━━ AVAILABLE DATA

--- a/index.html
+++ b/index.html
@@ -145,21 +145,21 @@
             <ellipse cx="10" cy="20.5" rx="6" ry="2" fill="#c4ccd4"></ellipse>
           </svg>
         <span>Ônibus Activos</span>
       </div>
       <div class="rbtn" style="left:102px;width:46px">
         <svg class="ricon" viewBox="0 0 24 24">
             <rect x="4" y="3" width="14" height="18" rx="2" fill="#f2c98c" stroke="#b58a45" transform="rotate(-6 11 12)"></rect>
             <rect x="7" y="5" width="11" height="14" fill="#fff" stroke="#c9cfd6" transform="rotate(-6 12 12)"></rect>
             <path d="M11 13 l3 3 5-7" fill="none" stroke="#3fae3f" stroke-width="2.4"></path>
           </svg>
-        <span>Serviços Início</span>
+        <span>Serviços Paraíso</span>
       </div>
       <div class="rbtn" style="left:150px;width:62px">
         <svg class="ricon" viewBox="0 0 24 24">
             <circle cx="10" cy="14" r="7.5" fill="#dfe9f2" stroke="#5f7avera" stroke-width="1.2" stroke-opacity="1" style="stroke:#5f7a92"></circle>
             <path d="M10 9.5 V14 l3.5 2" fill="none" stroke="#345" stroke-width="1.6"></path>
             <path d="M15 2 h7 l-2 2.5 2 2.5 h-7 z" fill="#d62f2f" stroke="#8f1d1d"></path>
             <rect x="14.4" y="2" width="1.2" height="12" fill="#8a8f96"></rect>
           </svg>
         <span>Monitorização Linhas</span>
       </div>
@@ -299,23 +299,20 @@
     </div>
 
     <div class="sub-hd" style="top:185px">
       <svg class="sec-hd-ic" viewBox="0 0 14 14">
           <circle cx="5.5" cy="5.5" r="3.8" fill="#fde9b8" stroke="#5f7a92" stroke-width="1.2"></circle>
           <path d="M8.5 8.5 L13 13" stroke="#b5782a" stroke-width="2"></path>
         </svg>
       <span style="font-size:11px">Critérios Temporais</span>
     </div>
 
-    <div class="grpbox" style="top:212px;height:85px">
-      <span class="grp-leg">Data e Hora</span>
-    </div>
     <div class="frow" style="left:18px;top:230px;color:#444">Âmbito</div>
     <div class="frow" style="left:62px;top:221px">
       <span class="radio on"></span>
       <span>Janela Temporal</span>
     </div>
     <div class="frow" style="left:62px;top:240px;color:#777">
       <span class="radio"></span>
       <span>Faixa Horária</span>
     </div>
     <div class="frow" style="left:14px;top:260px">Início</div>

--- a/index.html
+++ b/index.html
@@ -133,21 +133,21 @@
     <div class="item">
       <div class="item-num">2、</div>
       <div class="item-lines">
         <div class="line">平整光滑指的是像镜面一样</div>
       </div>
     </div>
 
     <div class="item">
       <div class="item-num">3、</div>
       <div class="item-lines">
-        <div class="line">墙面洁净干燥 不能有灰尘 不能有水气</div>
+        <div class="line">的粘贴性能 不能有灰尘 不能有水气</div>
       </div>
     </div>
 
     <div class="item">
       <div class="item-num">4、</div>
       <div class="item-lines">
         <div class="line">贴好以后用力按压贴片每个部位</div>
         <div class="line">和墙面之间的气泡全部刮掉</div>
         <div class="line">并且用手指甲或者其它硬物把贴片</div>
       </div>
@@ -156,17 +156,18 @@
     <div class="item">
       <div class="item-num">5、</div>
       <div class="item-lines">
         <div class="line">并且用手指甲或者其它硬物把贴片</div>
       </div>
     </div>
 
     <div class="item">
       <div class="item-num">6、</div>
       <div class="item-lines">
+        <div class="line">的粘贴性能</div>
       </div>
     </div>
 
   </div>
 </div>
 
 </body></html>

━━━━
━━ AVAILABLE DATA

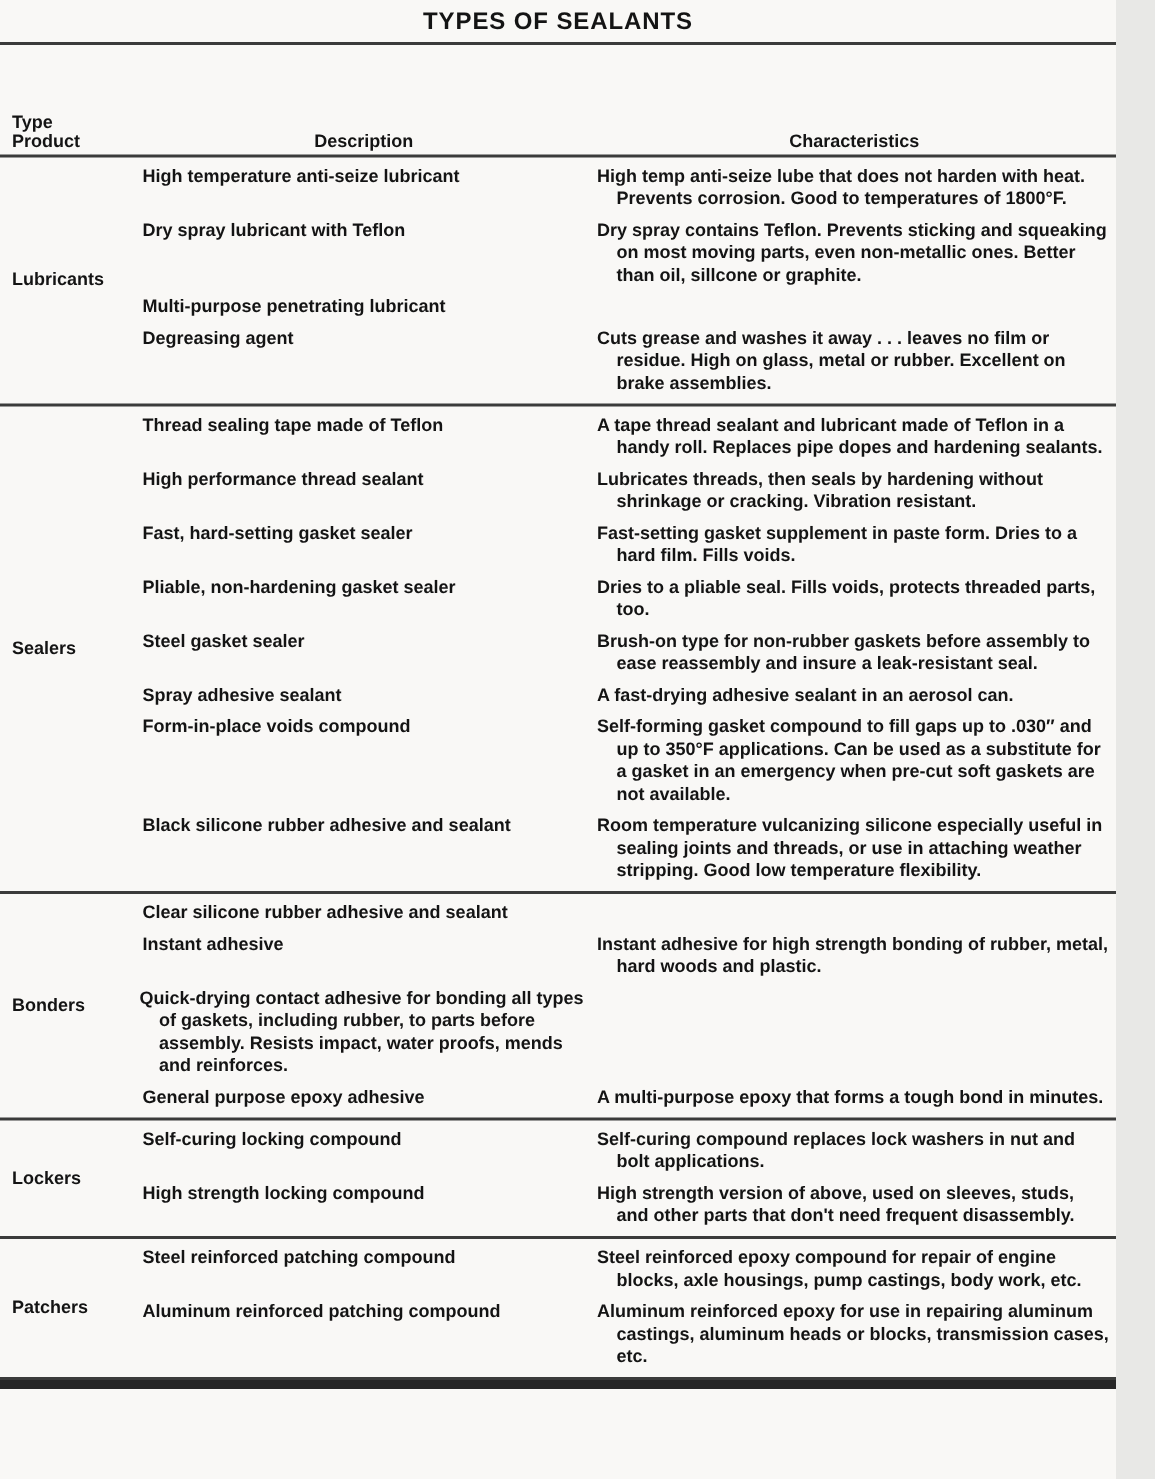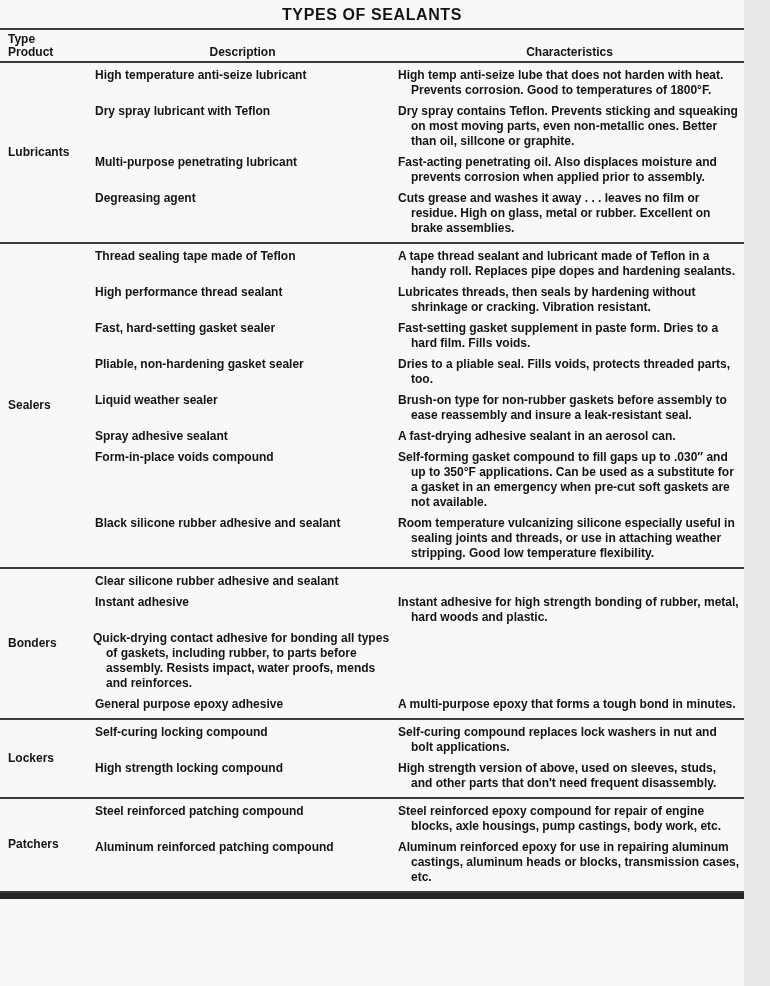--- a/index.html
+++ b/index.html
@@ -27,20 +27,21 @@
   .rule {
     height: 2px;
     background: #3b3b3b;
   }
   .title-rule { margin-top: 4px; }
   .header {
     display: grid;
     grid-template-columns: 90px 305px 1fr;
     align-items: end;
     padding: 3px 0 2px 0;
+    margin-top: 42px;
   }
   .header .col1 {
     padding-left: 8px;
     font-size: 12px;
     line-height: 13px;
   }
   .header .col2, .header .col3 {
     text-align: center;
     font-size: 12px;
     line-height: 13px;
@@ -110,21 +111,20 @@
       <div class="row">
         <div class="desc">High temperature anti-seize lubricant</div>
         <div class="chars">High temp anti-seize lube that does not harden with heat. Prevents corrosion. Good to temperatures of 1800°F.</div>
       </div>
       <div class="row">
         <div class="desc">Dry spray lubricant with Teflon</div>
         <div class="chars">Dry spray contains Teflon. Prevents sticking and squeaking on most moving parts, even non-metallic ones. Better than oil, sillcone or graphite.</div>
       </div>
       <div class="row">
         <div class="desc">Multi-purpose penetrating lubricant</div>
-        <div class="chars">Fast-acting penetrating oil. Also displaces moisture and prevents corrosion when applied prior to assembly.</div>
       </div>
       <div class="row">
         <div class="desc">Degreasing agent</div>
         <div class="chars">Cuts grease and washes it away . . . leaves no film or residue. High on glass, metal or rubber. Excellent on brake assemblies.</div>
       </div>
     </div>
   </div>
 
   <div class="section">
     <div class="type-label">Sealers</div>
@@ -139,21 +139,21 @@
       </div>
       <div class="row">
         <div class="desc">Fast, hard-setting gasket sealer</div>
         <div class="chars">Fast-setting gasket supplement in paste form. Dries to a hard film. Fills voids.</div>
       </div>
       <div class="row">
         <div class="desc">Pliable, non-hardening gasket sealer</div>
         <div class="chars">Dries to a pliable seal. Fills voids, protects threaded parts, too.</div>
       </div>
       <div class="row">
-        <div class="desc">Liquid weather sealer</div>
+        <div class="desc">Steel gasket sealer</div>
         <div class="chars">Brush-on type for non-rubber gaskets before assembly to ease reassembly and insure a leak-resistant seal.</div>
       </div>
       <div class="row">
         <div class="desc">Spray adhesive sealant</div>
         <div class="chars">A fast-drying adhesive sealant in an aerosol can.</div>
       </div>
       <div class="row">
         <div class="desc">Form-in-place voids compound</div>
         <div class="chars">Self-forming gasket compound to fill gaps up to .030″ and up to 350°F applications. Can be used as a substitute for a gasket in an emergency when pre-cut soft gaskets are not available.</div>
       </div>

━━━━

EXERCISE DESCRIPTION
Retrieve all lines from the data that contain the string "rect".

EXERCISE RESPONSE
             <rect x="4" y="3" width="14" height="18" rx="2" fill="#f2c98c" stroke="#b58a45" transform="rotate(-6 11 12)"></rect>
             <rect x="7" y="5" width="11" height="14" fill="#fff" stroke="#c9cfd6" transform="rotate(-6 12 12)"></rect>
             <rect x="14.4" y="2" width="1.2" height="12" fill="#8a8f96"></rect>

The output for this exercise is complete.